Exercise input>

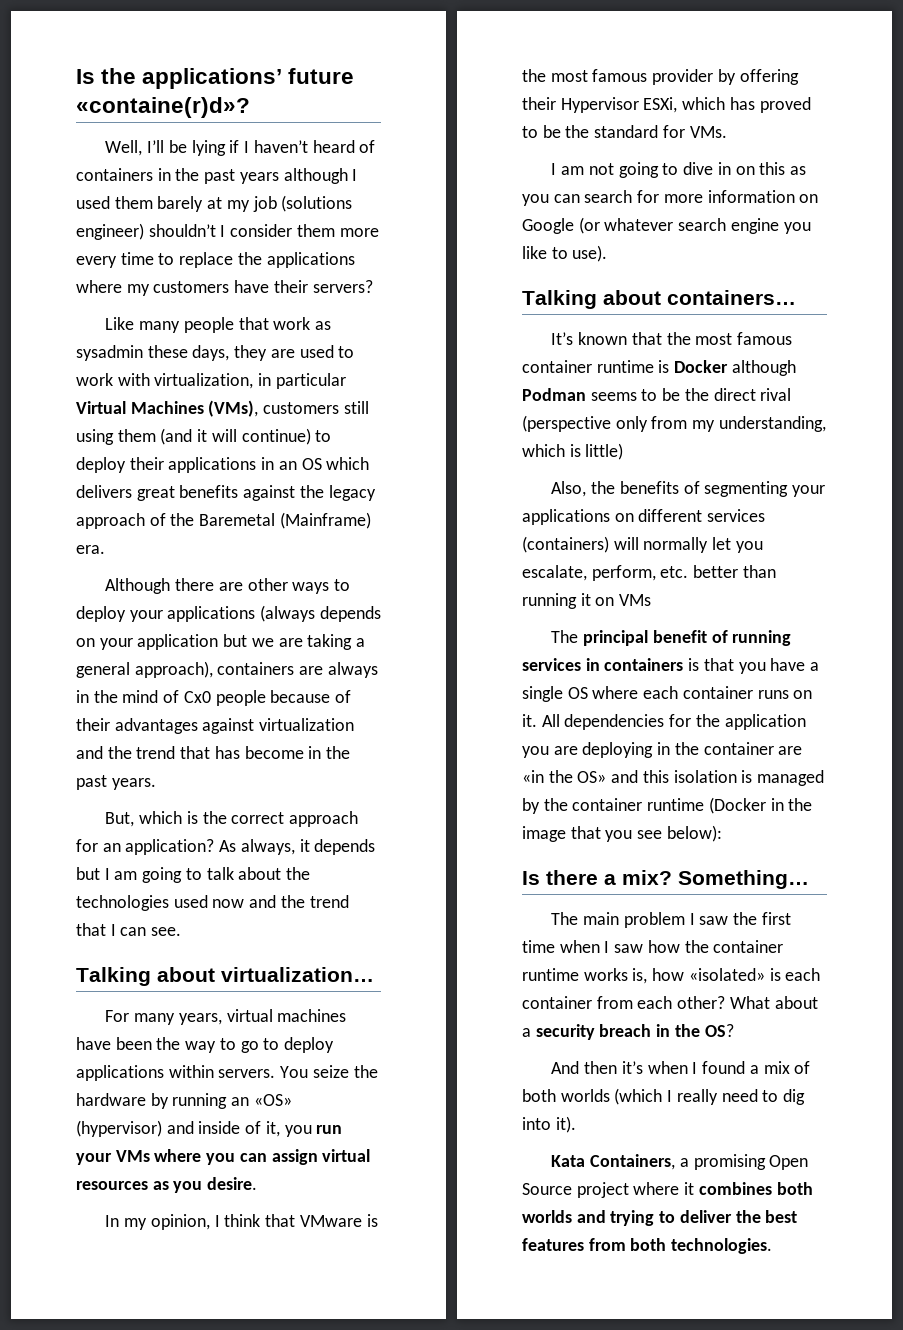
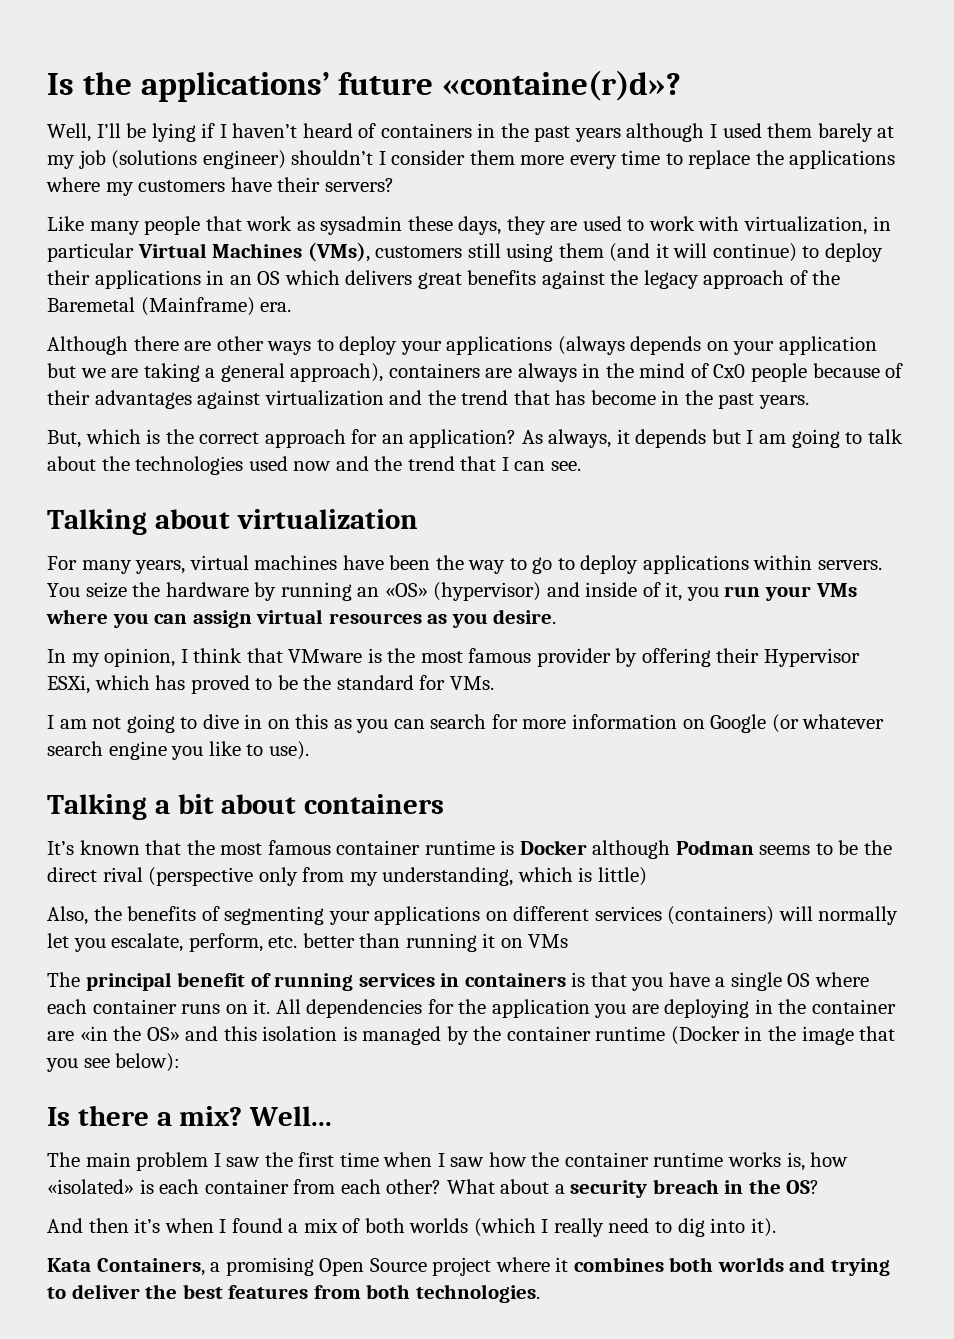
- Talking about virtualization…
+ Talking about virtualization
- Talking about containers…
+ Talking a bit about containers
- Something…
+ Well...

Task to complete> The whole listing above, word for word: repeat it with the pictures excluded.

Solution to this exercise>
- Talking about virtualization…
+ Talking about virtualization
- Talking about containers…
+ Talking a bit about containers
- Something…
+ Well...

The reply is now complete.